Just as IM’s water management feature goes live, ANDRITZ has released details of a project it has been working on to de-water old mines in Johannesburg, South Africa.
South Africa has been dealing with an acid water problem in recent years. Underneath the old gold mining city of Johannesburg is a lake containing heavily contaminated water, which spreads horizontally and vertically into the abandoned pits of the former gold mines, according to ANDRITZ.
The water line has reached a critically high level, as determined by the specialists from the ANDRITZ subsidiary, ANDRITZ Ritz, in Schwaebisch Gmuend, Germany, which was given the first order to drain the mine water back in 2010.
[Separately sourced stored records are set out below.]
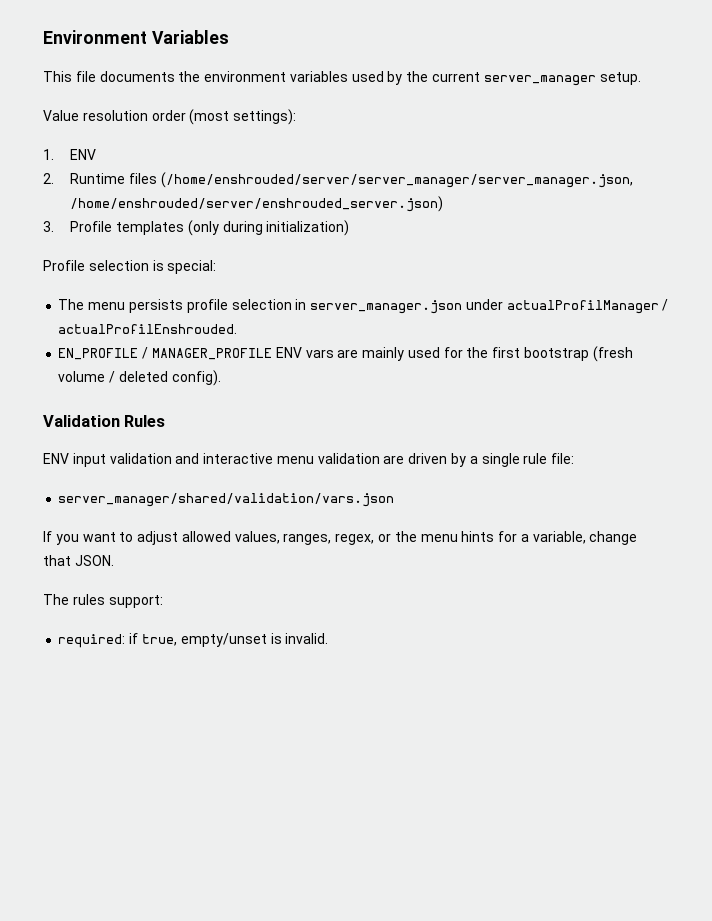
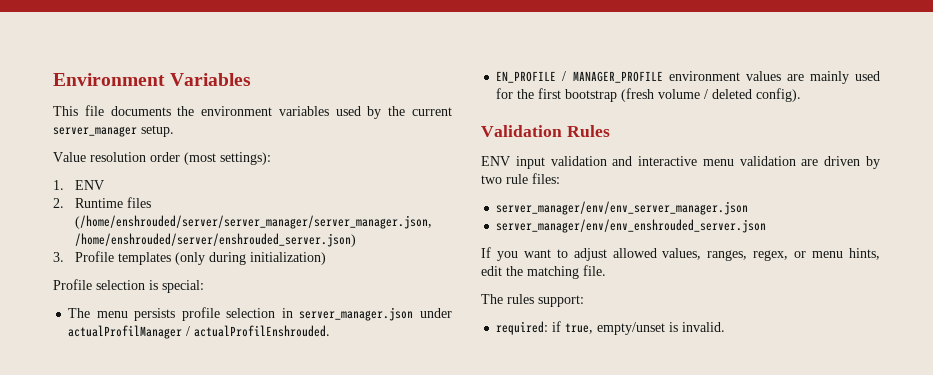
- EN_PROFILE / MANAGER_PROFILE ENV vars are mainly used for the first bootstrap (fresh volume / deleted config).
+ EN_PROFILE / MANAGER_PROFILE environment values are mainly used for the first bootstrap (fresh volume / deleted config).
- ENV input validation and interactive menu validation are driven by a single rule file:
- server_manager/shared/validation/vars.json
+ ENV input validation and interactive menu validation are driven by two rule files:
+ server_manager/env/env_server_manager.json
+ server_manager/env/env_enshrouded_server.json
- If you want to adjust allowed values, ranges, regex, or the menu hints for a variable, change that JSON.
+ If you want to adjust allowed values, ranges, regex, or menu hints, edit the matching file.

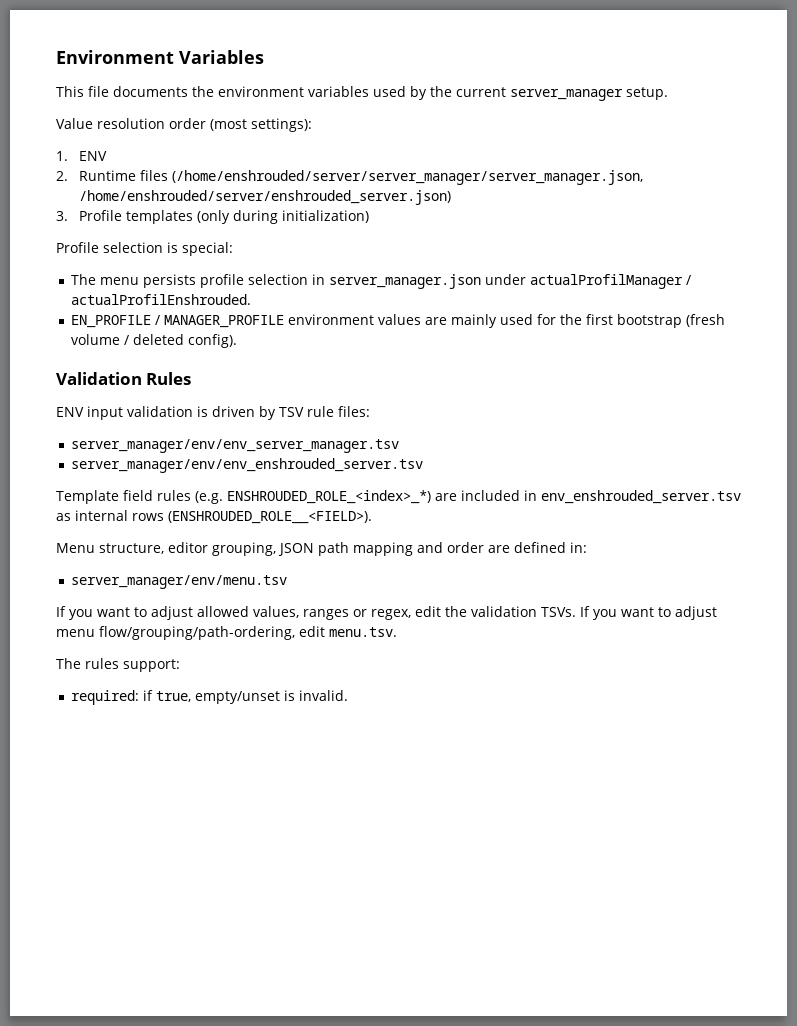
- ENV input validation and interactive menu validation are driven by two rule files:
+ ENV input validation is driven by TSV rule files:
- server_manager/env/env_server_manager.json
- server_manager/env/env_enshrouded_server.json
+ server_manager/env/env_server_manager.tsv
+ server_manager/env/env_enshrouded_server.tsv
+ Template field rules (e.g. ENSHROUDED_ROLE_<index>_*) are included in env_enshrouded_server.tsv as internal rows (ENSHROUDED_ROLE__<FIELD>).
+ Menu structure, editor grouping, JSON path mapping and order are defined in:
+ server_manager/env/menu.tsv
- If you want to adjust allowed values, ranges, regex, or menu hints, edit the matching file.
+ If you want to adjust allowed values, ranges or regex, edit the validation TSVs. If you want to adjust menu flow/grouping/path-ordering, edit menu.tsv.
The execution of the project was delayed by four years, however, and it was only in Spring 2014 that two powerful ANDRITZ submersible motor pumps were installed in the middle of Johannesburg city centre, in the so-called ‘Central Basin’. Each pump is capable of bringing 1,500 m³/h (1.5 million litres per hour) of water to the surface, according to ANDRITZ; with 60 million litres of water per day pump, it is a never-ending task, ANDRITZ said.
“In Johannesburg, however, acid mine water is an ongoing problem. Rainwater seeps into the tunnels and reacts chemically with residual minerals like pyrite, producing corrosive sulphuric acids. In the worst case scenario, this can result in a pH value of 2, which is enough to cause lasting damage to humans and the environment.
“Because of this corrosive acid, the Johannesburg pumps had to be completely redesigned. The design is based on ANDRITZ’s proven HDM (Heavy Duty Mining) technology, which uses the concept of a double-suction pump. The thrusts produced are offset by the counter-rotating arrangement of the impellers and the pumps run without axial thrust, giving a properly maintained pump a service life of 10 to 15 years.”
The pumps for the Johannesburg project are a tailor-made, customised design built for this special individual application, according to ANDRITZ. Part of the new system is an encapsulation of the submersible motors (see top photo), which enables the creation of an internal pressure higher than the external pressure. This prevents the intrusion of the corrosive water and the components inside the motor being attacked and possibly destroyed. “At the same time, the water being drained is used to cool the motor by means of a heat exchanger,” ANDRITZ said.
ANDRITZ engineers spent weeks developing the sophisticated technology needed to encapsulate the motor so it could withstand the higher internal pressure. The first two pumps have been running since June 2014. These 21-t pumps, each 15 m long with a 1-m diameter, were installed side by side in March, 5 m apart, but could only be started after completion of the water treatment plant.
Freely suspended on 430-m-long duplex steel pipes, they transport the acid mine water to the surface and onwards into an adjacent treatment plant (pictured). Here, through the addition of lime, the pH value is raised, the acid is neutralised and the heavy metals dissolved in the water are absorbed and precipitated as hydroxides, ANDRITZ said.
The South African authorities are planning a total of three pumping stations, which will each be developed at the mines’ disused extraction shafts. In addition to the Central Basin in Johannesburg’s city centre, invitations to tender for the ‘Eastern Basin’ and the ‘Western Basin’ are currently in progress, according to ANDRITZ.
“The long-term goal is to force the water level in the flooded mines back from its current level of approximately 200 m to a depth of 1,000 m, and to keep it there, to then be able to begin mining gold and gold ore in the drained upper layers of the mines once again,” the company said.